To evaluate the performance of the models, we use Receiver Operating Characteristic Area Under the Curve (ROC AUC), a metric that assesses the ability of the models to distinguish between accepted and rejected applicants.
Let’s proceed with a detailed analysis and interpretation of the results obtained from the SVM and XGBoost models.
The methodology followed in this study involves several key steps to
predict the likelihood of admission for prospective students. The
initial phase revolves around data pre-processing, where the admission
dataset is loaded and its structure is examined. To facilitate analysis,
the University Rating column is transformed into a factor.

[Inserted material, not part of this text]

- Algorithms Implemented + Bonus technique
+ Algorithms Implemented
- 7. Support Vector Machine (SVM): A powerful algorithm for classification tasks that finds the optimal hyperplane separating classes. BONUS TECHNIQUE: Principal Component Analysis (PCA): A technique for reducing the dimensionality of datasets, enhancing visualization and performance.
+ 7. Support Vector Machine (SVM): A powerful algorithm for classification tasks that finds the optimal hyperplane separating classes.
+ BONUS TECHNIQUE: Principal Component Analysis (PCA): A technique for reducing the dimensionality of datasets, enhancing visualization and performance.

Additionally, numeric attributes, such as GRE Score,
TOEFL Score, SOP, LOR, and
CGPA, are scaled to ensure their comparability.
The subsequent step involves exploratory data analysis (EDA) to gain
insights into the dataset. The distribution of the “Chance of Admission”
variable is visualized to understand its spread and potential patterns.
Scatter plots are generated to explore the relationships between the
numeric variables (GRE Score, TOEFL Score, SOP, LOR, CGPA)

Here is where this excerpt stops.